Corrupción administrativa
No todos los escándalos de la 4T están ligados al narcotráfico. En el Estado de México Delfina Gómez tuvo que realizar ajustes en su gabinete tras el hallazgo de un esquema de aviadores en la Secretaría de Educación; al menos 324 plazas docentes fueron dadas de alta con claves inexistentes, en un presunto desvío de recursos por venta irregular de plazas que la propia dependencia denunció ante la Fiscalía mexiquense.
Oaxaca sumó su propia controversia cuando Salomón Jara reconoció públicamente, en julio de 2026, que su gobierno entregaba a funcionarios municipales, bajo el esquema de “depositaria”, vehículos con reporte de robo. La Fiscalía estatal confirmó que se entregaron al menos 60 unidades desde 2023, de las cuales 22 continuaban en manos de las autoridades para julio de 2026.
En Puebla la administración de Alejandro Armenta atestiguó en agosto de 2026 la detención de un sobrino político por fraude genérico, al tiempo que su gobierno enfrentaba el escándalo por la explosión de pipas de gas robado (huachigas) en Tepeaca, uno de los municipios con más tomas clandestinas del estado.

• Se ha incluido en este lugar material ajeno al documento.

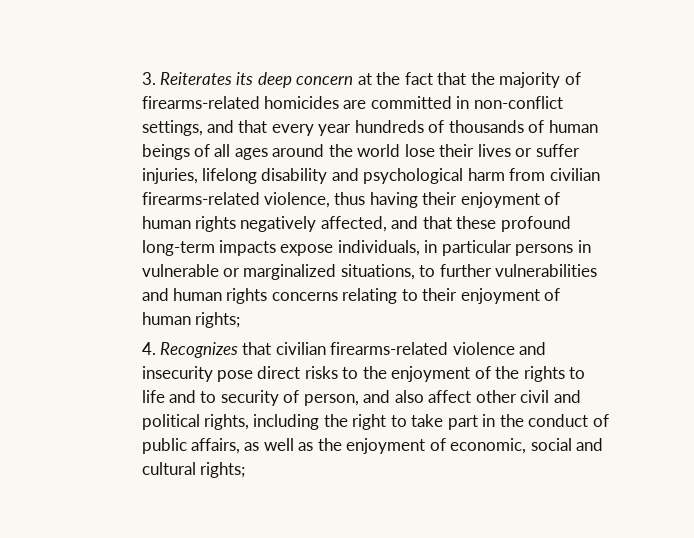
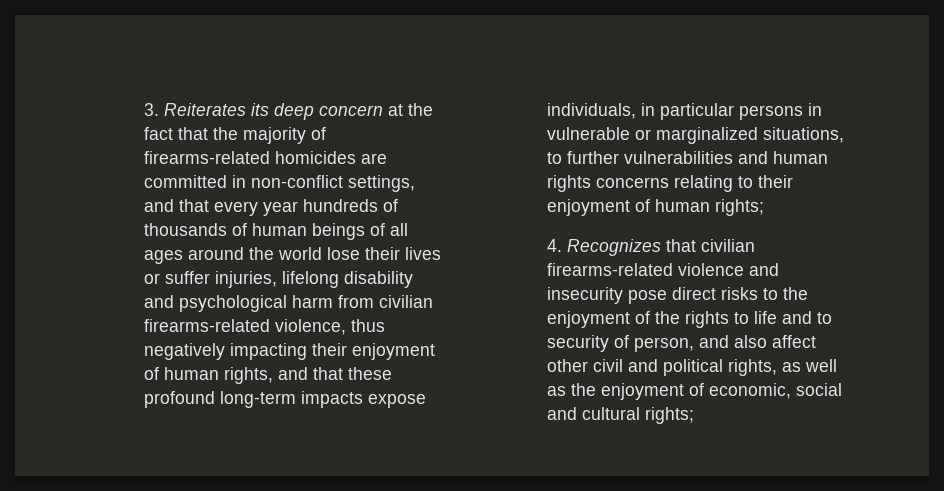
- 3. Reiterates its deep concern at the fact that the majority of firearms-related homicides are committed in non-conflict settings, and that every year hundreds of thousands of human beings of all ages around the world lose their lives or suffer injuries, lifelong disability and psychological harm from civilian firearms-related violence, thus having their enjoyment of human rights negatively affected, and that these profound long-term impacts expose individuals, in particular persons in vulnerable or marginalized situations, to further vulnerabilities and human rights concerns relating to their enjoyment of human rights;
+ 3. Reiterates its deep concern at the fact that the majority of firearms-related homicides are committed in non-conflict settings, and that every year hundreds of thousands of human beings of all ages around the world lose their lives or suffer injuries, lifelong disability and psychological harm from civilian firearms-related violence, thus negatively impacting their enjoyment of human rights, and that these profound long-term impacts expose individuals, in particular persons in vulnerable or marginalized situations, to further vulnerabilities and human rights concerns relating to their enjoyment of human rights;
- 4. Recognizes that civilian firearms-related violence and insecurity pose direct risks to the enjoyment of the rights to life and to security of person, and also affect other civil and political rights, including the right to take part in the conduct of public affairs, as well as the enjoyment of economic, social and cultural rights;
+ 4. Recognizes that civilian firearms-related violence and insecurity pose direct risks to the enjoyment of the rights to life and to security of person, and also affect other civil and political rights, as well as the enjoyment of economic, social and cultural rights;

Veracruz no queda exento… Rocío Nahle enfrenta desde agosto de 2026 una controversia por su declaración patrimonial (clasificada inicialmente como confidencial por la Contraloría estatal, pese a diversas solicitudes de información) y arrastra, desde su periodo como secretaria de Energía, denuncias por presunto enriquecimiento ilícito ligado a la construcción de la refinería Dos Bocas.
Además, la organización Mexicanos Contra la Corrupción y la Impunidad documentó que la gobernadora integró a su gabinete a dos exfuncionarios de Pemex señalados en investigaciones estadunidenses por el pago de sobornos.
En suelo tabasqueño, Javier May heredó el escándalo más severo de la entidad: La Barredora, organización criminal dedicada a la extorsión, huachicol y desaparición forzada, presuntamente liderada por Hernán Bermúdez Requena, secretario de Seguridad estatal entre 2019 y 2024 bajo la gestión de Adán Augusto López. Bermúdez. Capturado en septiembre de 2025 tras huir a Paraguay, Bermúdez enfrenta múltiples procesos, incluido una orden de aprehensión por desaparición forzada.
La gestión de Layda Sansores en Campeche ha sido señalada por organizaciones como Artículo 19 y la Sociedad Interamericana de Prensa por mantener un patrón de censura y acoso judicial contra la prensa crítica. Eso cobró relevancia luego de que un excomunicador local fuera vinculado a proceso por presuntamente “incitar al odio” en su contra, imponiéndosele restricciones judiciales para publicar sobre la mandataria.
Quintana Roo se suma en la lista. La gobernadora Mara Lezama protagoniza desde finales de agosto de 2026 una investigación periodística del diario Reforma que documentó 605 movimientos migratorios de su entorno familiar y político entre 2018 y 2025.
De ellos, 283 corresponden a vuelos en aeronaves privadas –97 atribuidos directamente a ella–, con un costo calculado en 20 millones de pesos. Al menos dos de los aviones son operados por una empresa vinculada corporativamente a Grupo Seguritech, proveedor de seguridad del gobierno estatal. La mandataria admitió el uso del servicio, pero sostuvo que nunca se pagó con fondos públicos.
Pese a todas las polémicas documentadas en medios y en algunos casos admitidas por los propios mandatarios, casi ningún caso, salvo el de Sinaloa, ha derivado aún en una investigación judicial firme y pública.